Articolo uscito su Quasicultura.
Sembrano ormai conclusi i tempi del romanzo come strumento di indagine e civilizzazione. Il romanzo contemporaneo è immobile e, come tale, non compie più alcun tipo di rivoluzione linguistica.
Nella narrativa la questione della lingua rivela, infatti, una sconfortante omogeneizzazione stilistica. Se non altro su una cosa siamo tutti d’accordo: l’italiano letterario è ormai un ricordo lontano.

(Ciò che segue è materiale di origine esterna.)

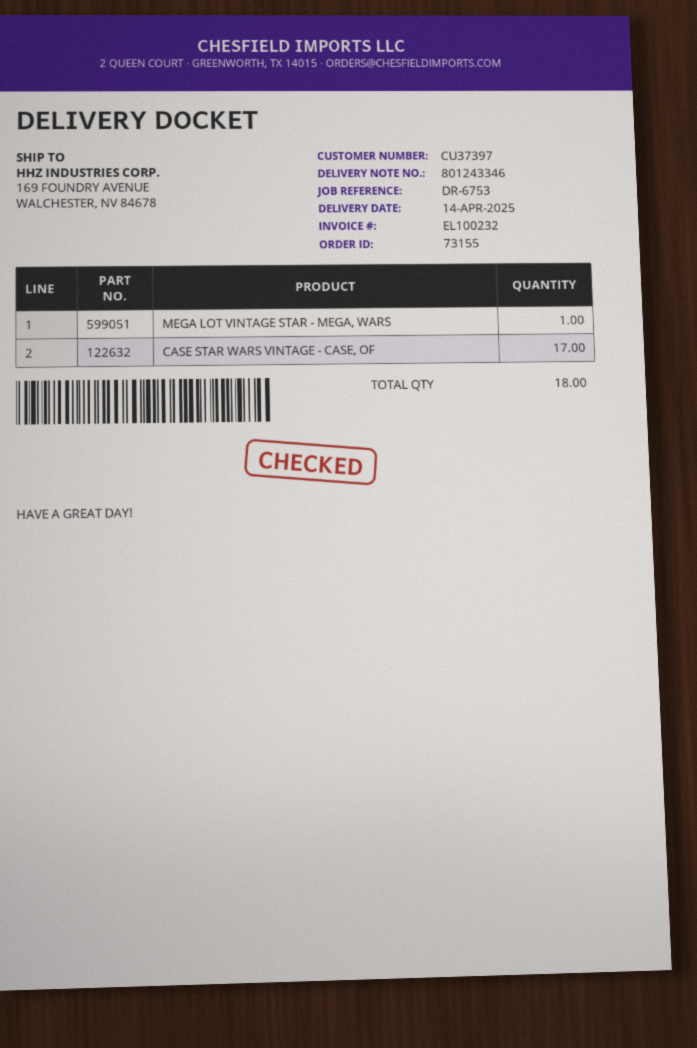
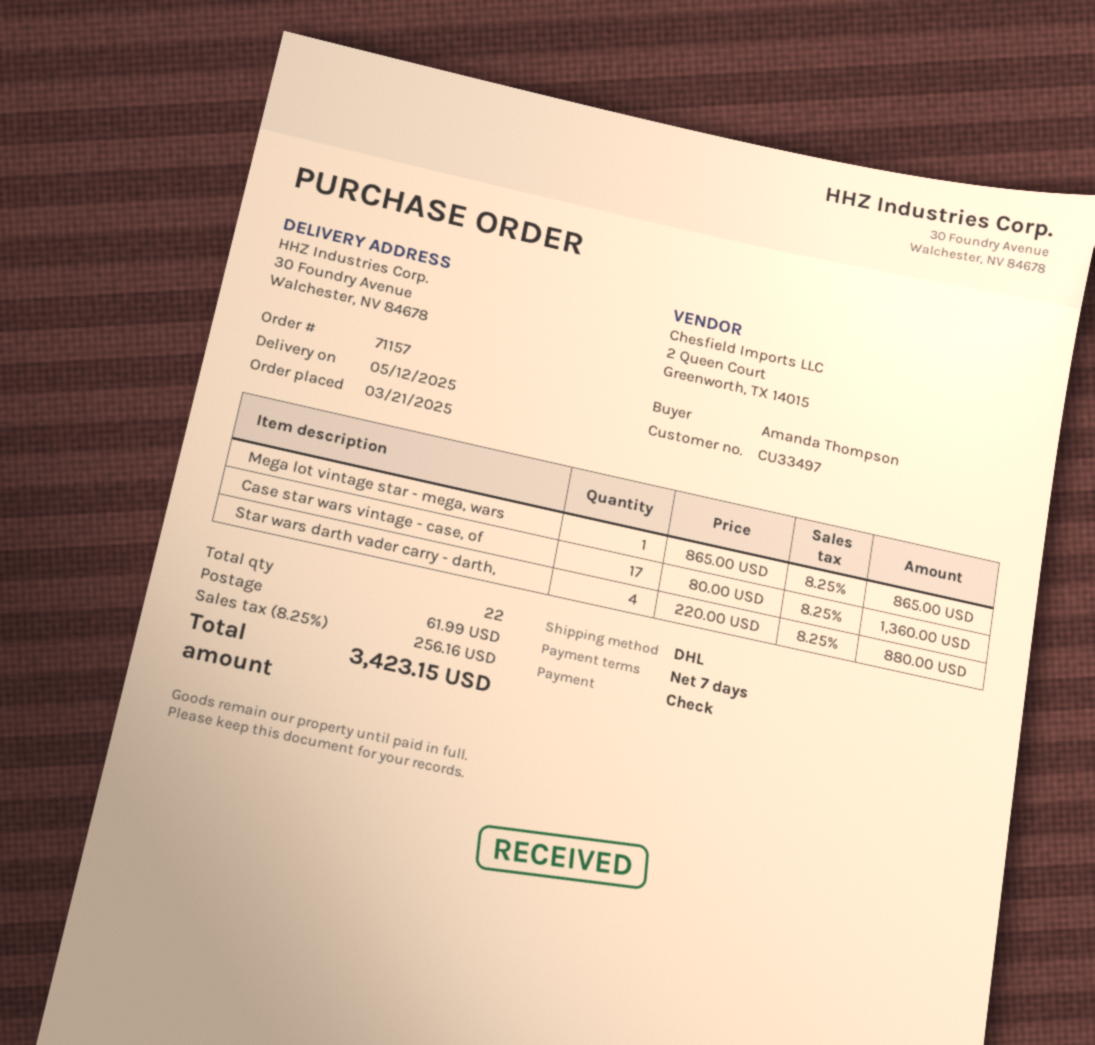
order number: 73155 -> 71157
delivery date: 2025-04-14 -> 2025-05-12
customer number: CU37397 -> CU33497
ship to: 169 FOUNDRY AVENUE, WALCHESTER, NV 84678 -> 30 Foundry Avenue, Walchester, NV 84678
Star wars darth vader carry - darth,: none -> 4
total quantity: 18 -> 22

La lingua letteraria è sempre più povera, congelata, standardizzata. Come sostiene Luigi Matt, “è evidente il diffondersi di un atteggiamento di grande sospetto verso qualsiasi ricorso ad un minimo di complessità di pensiero e di espressione, che viene bollata come attitudine da intellettuali (accusa considerata tra le più gravi)”. La narrativa contemporanea è fatta principalmente di opere di largo consumo, in cui risulta evidente la scarsa cura stilistica che, il più delle volte, nasconde una incapacità di mettere sulla pagina una prosa di qualità.
Sebbene questa sia la tendenza predominante, se si analizzano i testi pubblicati, è possibile riscontrare scelte variegate.
Immagine da Focus.it |
Lo stile semplice
La modalità preferita dagli scrittori di oggi sembra rifarsi – più o meno lontanamente – a quella dei narratori novecenteschi che abbandonarono a poco a poco l’elemento antico, sentito come un ostacolo alla adeguata rappresentazione del mondo coevo.

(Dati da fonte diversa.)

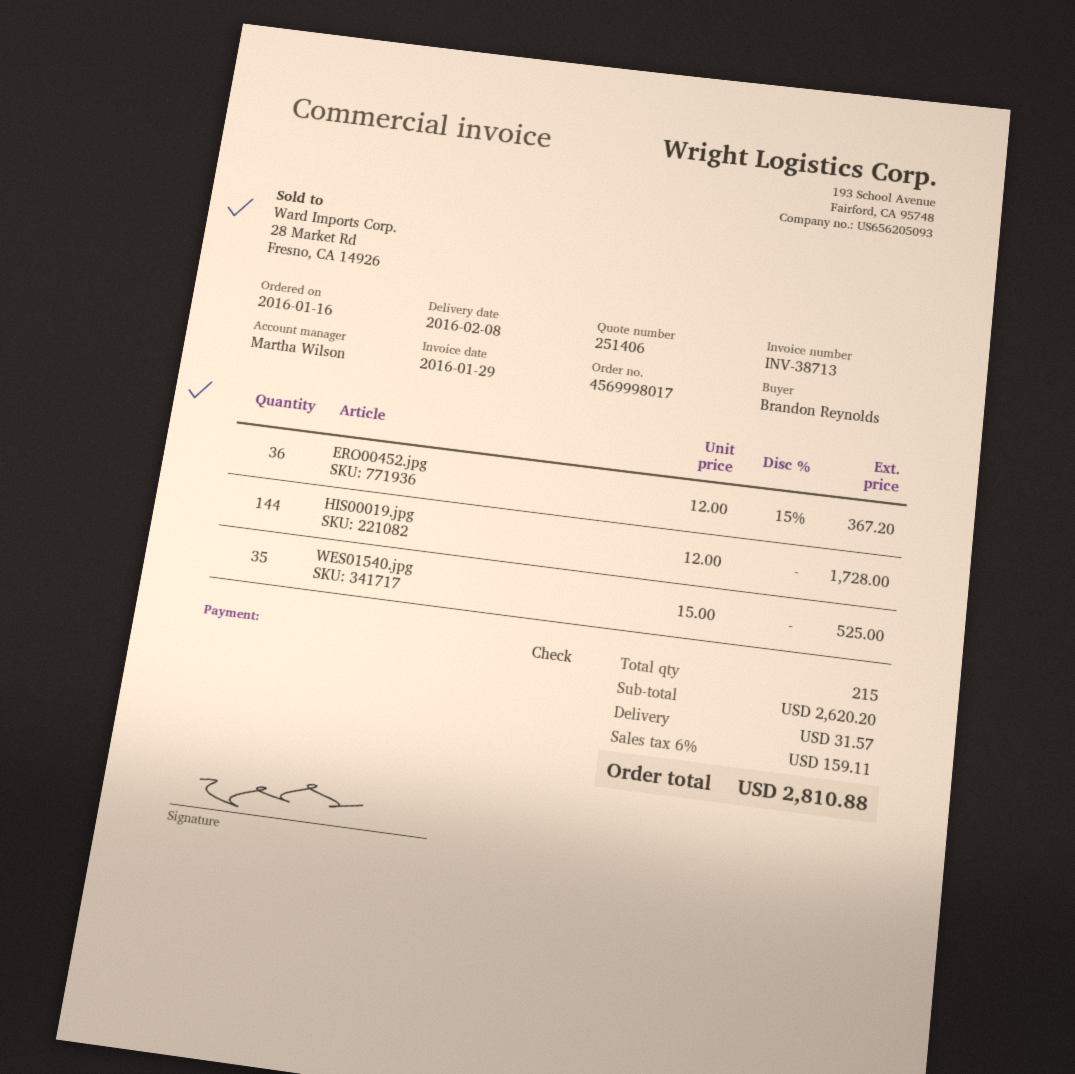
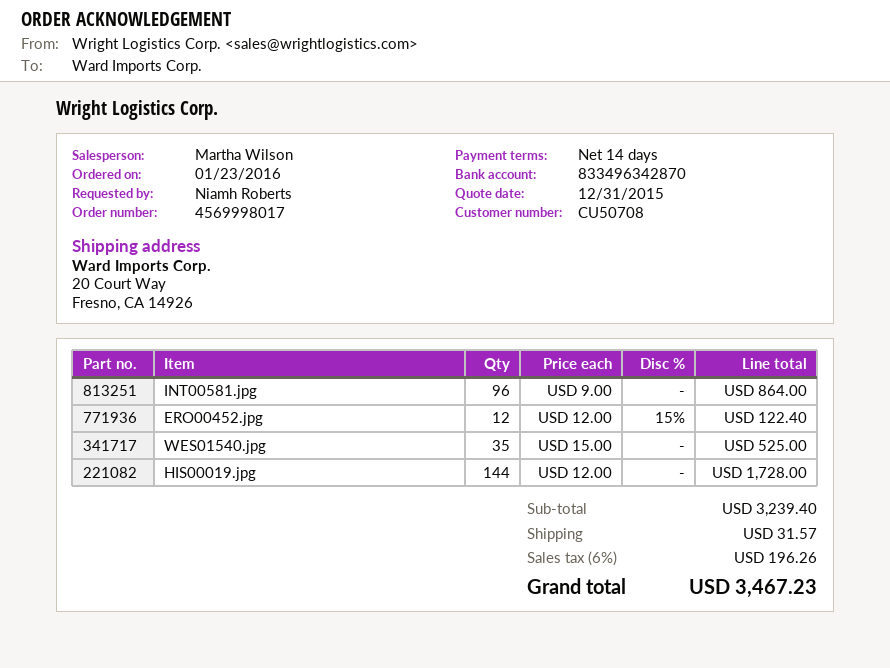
order date: 2016-01-16 -> 2016-01-23
ordered by: Brandon Reynolds -> Niamh Roberts
ERO00452.jpg: 36 x 12.00 - 15% = 367.20 -> 12 x 12.00 - 15% = 122.40
INT00581.jpg: none -> 96 x 9.00 = 864.00
subtotal: 2620.20 -> 3239.40
tax: 6% = 159.11 -> 6% = 196.26
total: 2810.88 -> 3467.23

La generale propensione alla medietà linguistica tra accorgimenti ricercati e soluzioni informali andrebbe, in realtà, analizzata più a fondo per scoprire una pluralità di tendenze e motivazioni alla base di una simile scelta non sperimentale. Esistono, infatti, narratori che intendono spostare il focus sulla storia da raccontare più che sul modo di raccontarla; si tratta, spesso, di autori dall’elevato potenziale commerciale che si rivolgono a lettori con scarse pretese letterarie.
Al contrario, utilizzare un linguaggio medio può essere il frutto di una scelta ponderata: attingendo a elementi letterari così come a espedienti colloquiali, il risultato è armonia e scorrevolezza, di certo non mediocrità.

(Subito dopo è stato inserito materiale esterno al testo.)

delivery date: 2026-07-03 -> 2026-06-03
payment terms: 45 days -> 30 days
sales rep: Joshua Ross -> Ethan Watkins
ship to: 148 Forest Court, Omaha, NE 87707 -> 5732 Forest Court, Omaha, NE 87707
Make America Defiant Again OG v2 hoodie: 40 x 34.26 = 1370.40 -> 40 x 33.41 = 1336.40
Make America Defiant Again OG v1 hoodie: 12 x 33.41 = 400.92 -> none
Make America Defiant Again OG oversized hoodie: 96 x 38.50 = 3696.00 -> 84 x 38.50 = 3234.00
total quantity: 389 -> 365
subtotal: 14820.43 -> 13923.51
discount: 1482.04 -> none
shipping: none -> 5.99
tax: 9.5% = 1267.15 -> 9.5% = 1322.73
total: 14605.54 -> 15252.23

Pro o contro la tradizione?
È chiaro che accanto alla tendenza predominante corrano altri orientamenti, sebbene poco approvati dal lettore medio e, dunque, dal mondo editoriale: il richiamo alla tradizione è uno di questi, basato sul rifiuto della contemporaneità e sulla creazione di uno stile “poetico” non sempre chiaro e icastico; al polo opposto si colloca il rifiuto di modelli passatisti, una scelta che tende a sfruttare le infinite potenzialità del parlato, seppur con cautela e senza quelle esasperazioni – tipiche del principiante – che rischiano di far crollare lo stile nella rozzezza.
Com’è evidente, si tratta di fenomeni sporadici all’interno del calderone della nuova narrativa e, per questo, guardati con diffidenza.
Il dialetto
Un posto a parte occupa il dialetto.
Negli ultimi decenni il dialetto è stato reintrodotto nella scrittura narrativa a svolgere l’importante funzione espressiva; emerge, oggi, una nostalgia per un mondo rurale che non si vergogna più di se stesso, tanto che la tipicità regionale non è più un identificativo di inferiorità socio-culturale ma un segno di familiarità, affettività, radici. Il nuovo dialetto, così potremmo definirlo, non è più un antagonista dell’italiano ma un suo complemento vitale.
La lingua della narrativa contemporanea è, dunque, una lingua senza canone; ma non potrebbe essere altrimenti, soggetta com’è a variazioni di gusto che rendono impraticabile un’ipotesi di definizione; una lingua che, specchio della realtà, non oltrepassa gli orizzonti di attesa, ma si limita a confermarli.